Credit: David A. Perna (2014)
In working with angry patients one is constantly challenged to address one’s own temper and tendency to lash out in a sadistic/hurtful manner. Boundaries that seem to be so clear when one is in training under clinical supervision can at times become blurred later in a clinician's career during an intense treatment experience. The risk is the likelihood that the clinician can start to treat the patient with the same sense of  venom and distrust that the patient experiences in his/her daily interactions. This is the slippery slope that prompts one to lose clinical perspective as the abyss grabs a hold and pulls the clinician downward..

One of Marsha Linehan's greatest contributions to the field of contemporary  psychology has been her ability humanize the the treatment of patients diagnosed with Borderline Personality Disorder. This population has always been identified by treaters and members of the general population as angry and furious. Prior treatment approaches encouraged sadistic reactions to borderline patients who struggled with mood regulation skill challenges, rage, and a long history of interpersonal instability with significant others.

Linehan's "Eastern Philosophical" approach to treatment posited that the therapist was at fault if the patient did not progress, thereby prompting the therapist to think of ways to change his/her approach rather than simply rebuking the patient as being lazy or slothful.

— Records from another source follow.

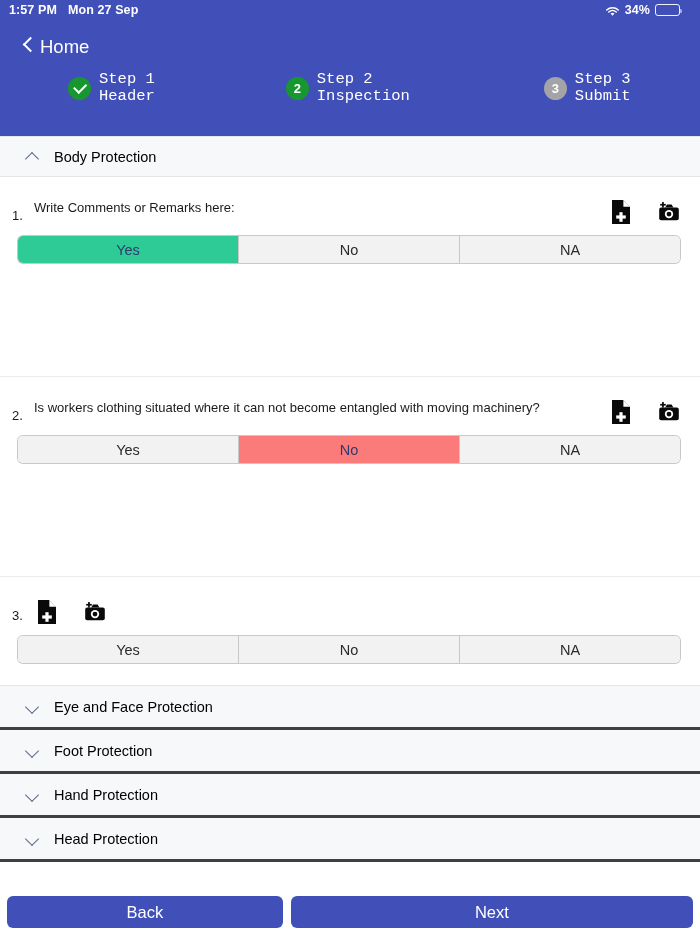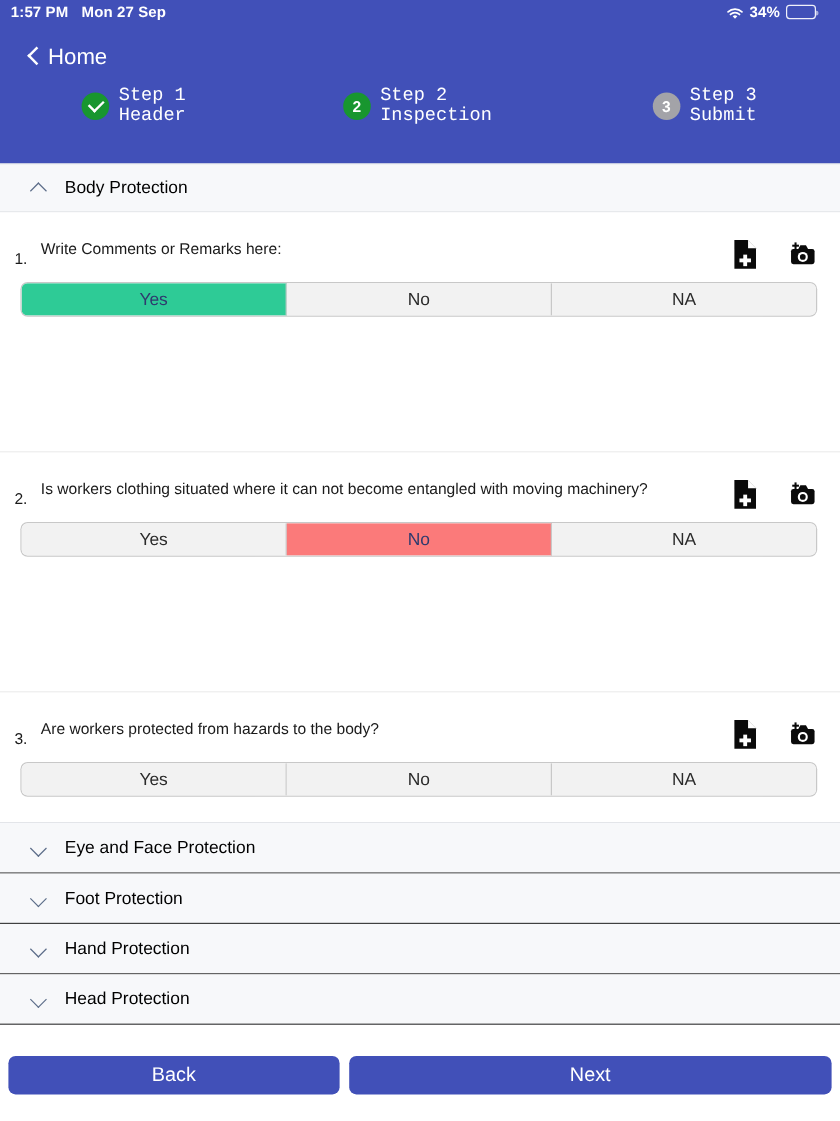--- a/index.html
+++ b/index.html
@@ -79,7 +79,6 @@
 
   .nav-back {
     display: flex;
-    align-items: center;
     gap: 7px;
     padding: 16px 0 0 22px;
     font-size: 18.5px;

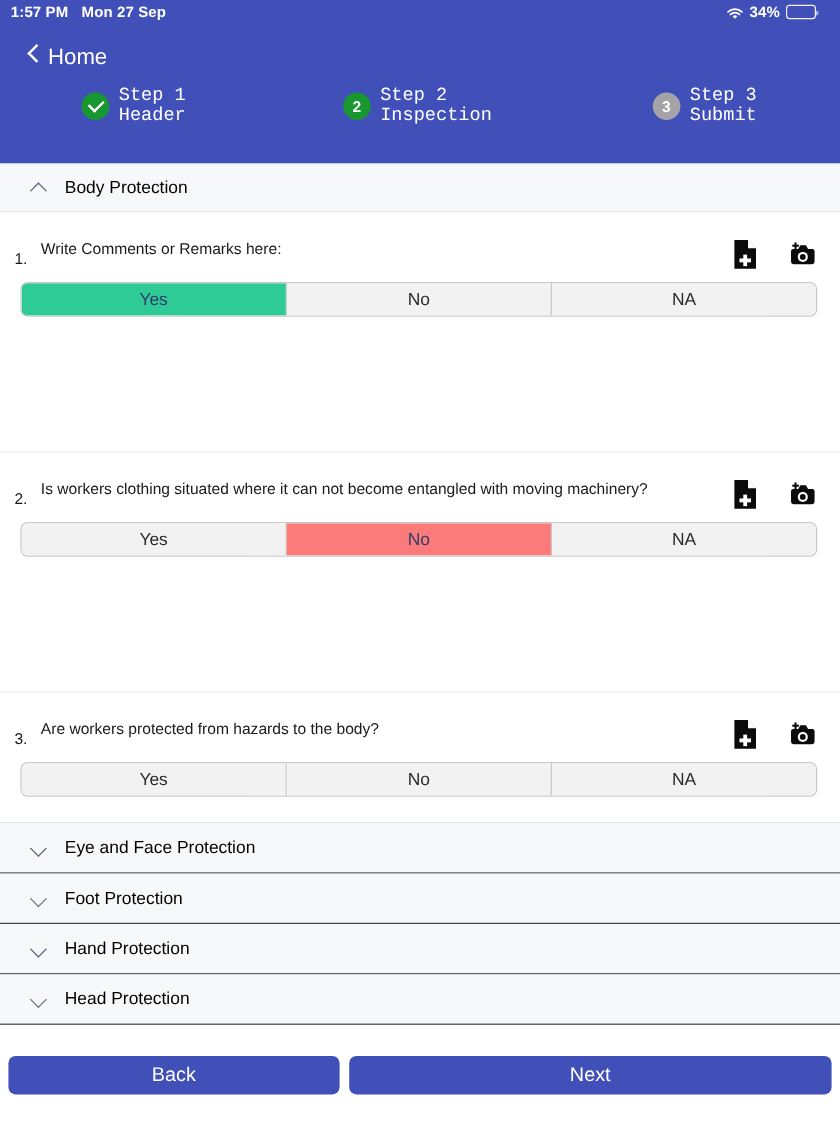--- a/index.html
+++ b/index.html
@@ -436,7 +436,6 @@
     <div class="question last">
       <div class="q-row">
         <div class="q-num">3.</div>
-        <div class="q-text">Are workers protected from hazards to the body?</div>
         <div class="q-icons">
           <span>
             <svg class="icon-btn" viewBox="0 0 26 26">

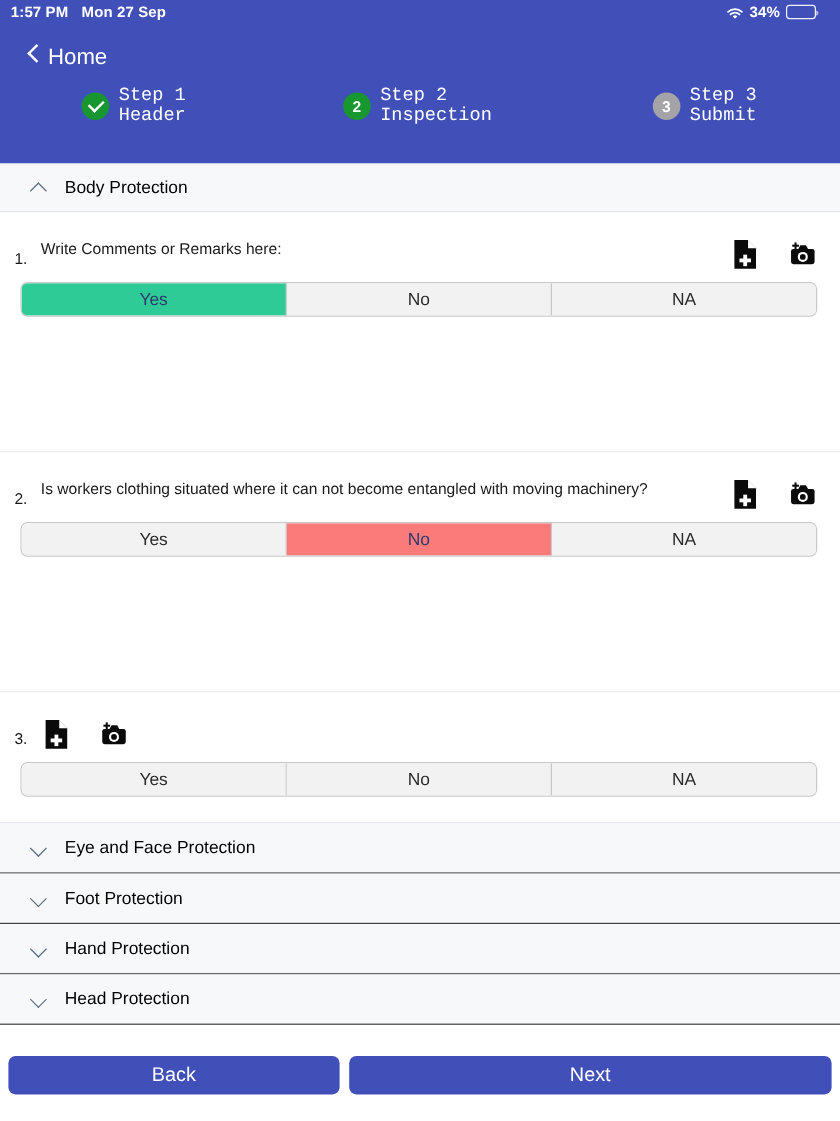--- a/index.html
+++ b/index.html
@@ -268,7 +268,7 @@
   }
   .collapsed-item {
     background: #f7f8fa;
-    border-bottom: 1px solid #404040;
+    border-bottom: 3px solid #404040;
     height: 41px;
     display: flex;
     align-items: center;

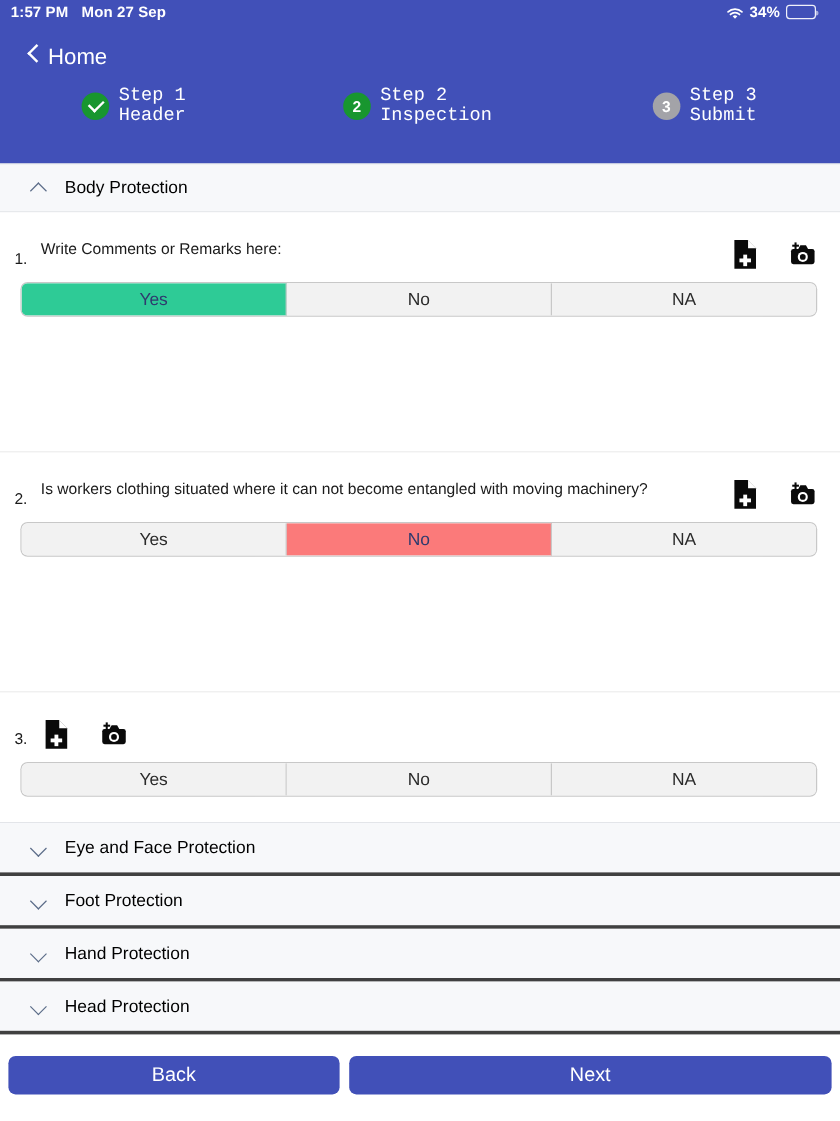--- a/index.html
+++ b/index.html
@@ -281,7 +281,7 @@
   .bottom-bar {
     position: absolute;
     left: 0;
-    bottom: 16px;
+    bottom: 0;
     width: 700px;
     height: 44px;
     background: #ffffff;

This humanistic approach ushered in a much healthier era in treating Borderline patients by helping them develop skills in an incremental manner that is at times slow, and yet with time-steady and incrementally effective.

So in following
Nietzsche's lead, the clinician should always question him/herself when the interaction with the patient becomes intense. Anger and rage focused back towards the patient and family should always be considered as unhealthy and connected to the pull of the abyss. There have been so many clinicians who have rationalized these hurtful approaches as appropriate and needed in light of the patients acting out, but the truth is that they represent an unhealthy countertransference response to a vulnerable group of patients.